Amalia Ulman’s selfie-based Instagram artwork Excellences & Perfections sought to prove a similar point. For five months, she staged a digital performance and embodied a fake narrative by posting images of herself inspired by stereotypes of how young women present themselves online. Her deceptive portrayal gained her almost 90,000 followers who bought into her luxurious lifestyle and racy photos. Ulman’s ultimate goal was to prove that femininity, among many other things online, is merely a performance.
Our representations of life on social media are, of course, not always as staged as van den Born and Ulman’s projects were. Still, it’s not hard to imagine why we would consciously cling to perfectly altered portrayals, given the messy, unfiltered, and frequently disappointing state of real life affairs.
Regardless, manipulating reality can be dangerous. Numerous research studies have investigated the potential dangers associated with social media. For example, especially when it comes to young people, heavy social media usage has been linked to poor mental health. The negative effect of social media on mental health is inextricably connected to its highly convincing and all-consuming character.
Researchers at the Centre for Addiction and Mental Health (CAMH) indicated that young people who engage with social media for more than two hours a day are far more likely to rate their mental health as ‘fair’ or ‘poor,’ in comparison to occasional users.
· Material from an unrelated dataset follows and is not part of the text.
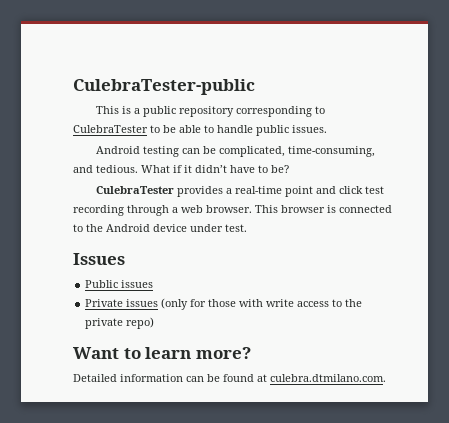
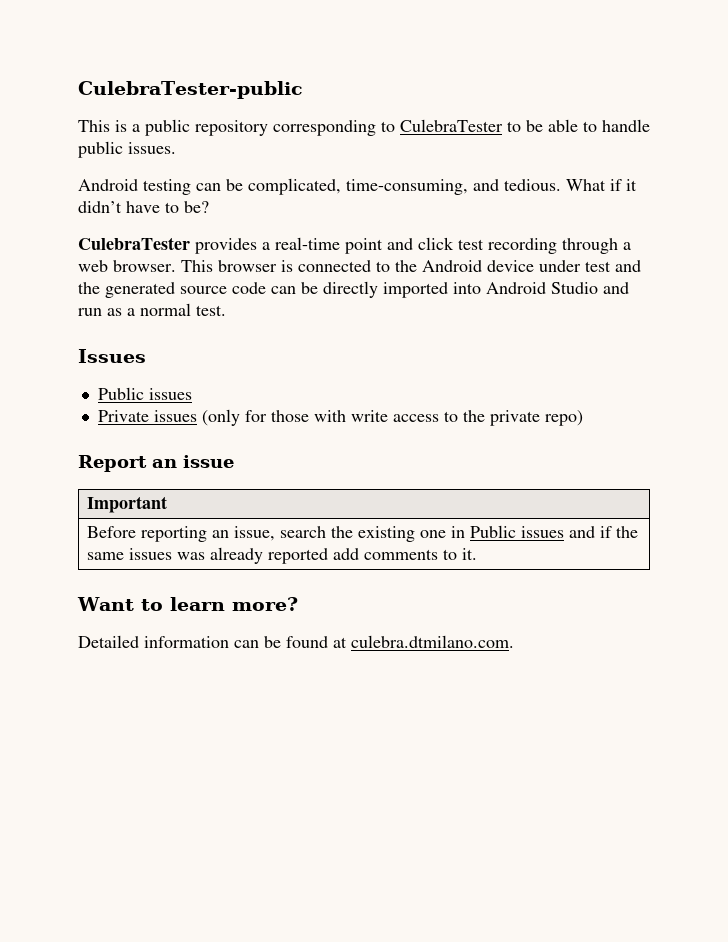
(223, 228) none -> [585,260,641,272] [78,281,629,298] [78,303,191,316] test and the generated source code can be directly imported into Android Studio and run as a normal
(155, 323) none -> [78,455,234,472] [87,496,168,513] [87,525,639,542] [87,547,478,564] // Report an issue // Important // Before reporting an issue, search the existing one in Public issues and if the same issues was already reported add comments to it.

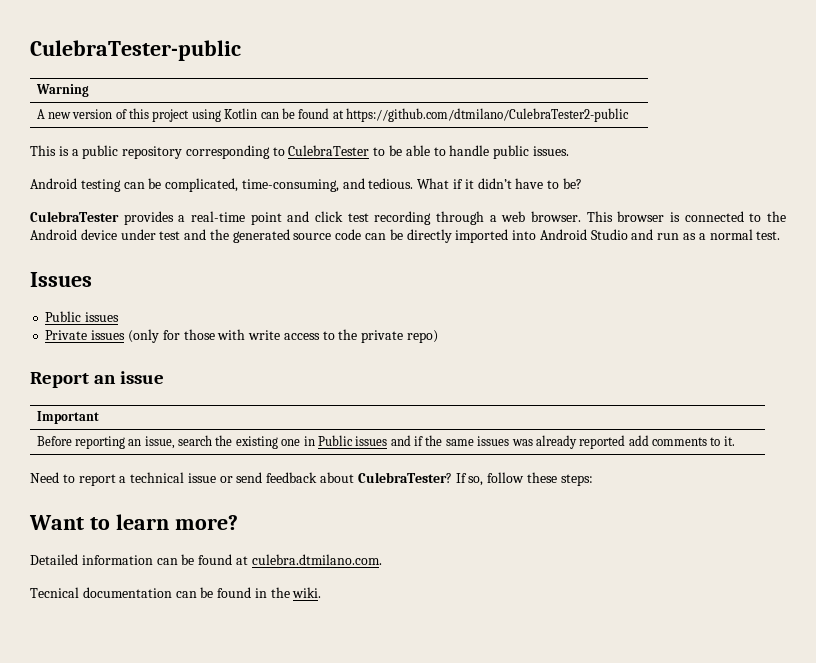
(303, 90) none -> [35,84,89,97] [36,108,630,122] // Warning // A new version of this project using Kotlin can be found at https://github.com/dtmilano/CulebraTester2-public
(478, 554) none -> [30,472,593,486] // Need to report a technical issue or send feedback about CulebraTester? If so, follow these steps:
(514, 641) none -> [30,587,322,598] // Tecnical documentation can be found in the wiki.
Another study by Lancaster University that analyzed the relationship between social media and mental health found that people who compared themselves with others online were more likely to feel depressed; the same result was observed in those who spent extended amounts of time thinking about what they had seen online.
Separate research from scholars at Germany’s Technische Universität Darmstadt and Switzerland’s Universität Bern in collaboration with UBC’s Sauder School of Business, shows that social media interactions which involve users comparing themselves to others lead to jealousy and bitterness, which can ultimately result in depressive symptoms and anxiety.
These dangers are real even though the flawless lives we follow on Instagram are not.
This powerfully persuasive character of social media is likely why so many people take ‘breaks’ from Instagram or deactivate their accounts entirely. The reasons as to why are familiar to many of us: ‘I was spending too much time on it,’ ‘it was making me too angry,’ or ‘it was distracting me too much,’ for example.
In the case of van den Born and Ulman’s pursuits, it is evident that awareness of the distorted quality of social media isn’t always enough to stop us from falling into its traps. In turn, we can end up engaging in self-deception.
Social media can intensify the problem of self-deception by allowing us to ignore or minimize the aspects of our lives that we are less comfortable expressing. When social media allows us to deceive ourselves, our perception of reality may become blurred, which may then manifest in harmful real life effects.
Although we have an impulse to deceive and be deceived on social media, we mostly do so without malice and for understandable reasons. Suffice it to say, it is very hard to imagine a version of social media that is in no way distorted.
Evidently, when it comes to how we represent ourselves online, we rely on some element of picking and choosing which moments to share. However, it is clear that we cannot escape the consequences in real life no matter how much time we spend online.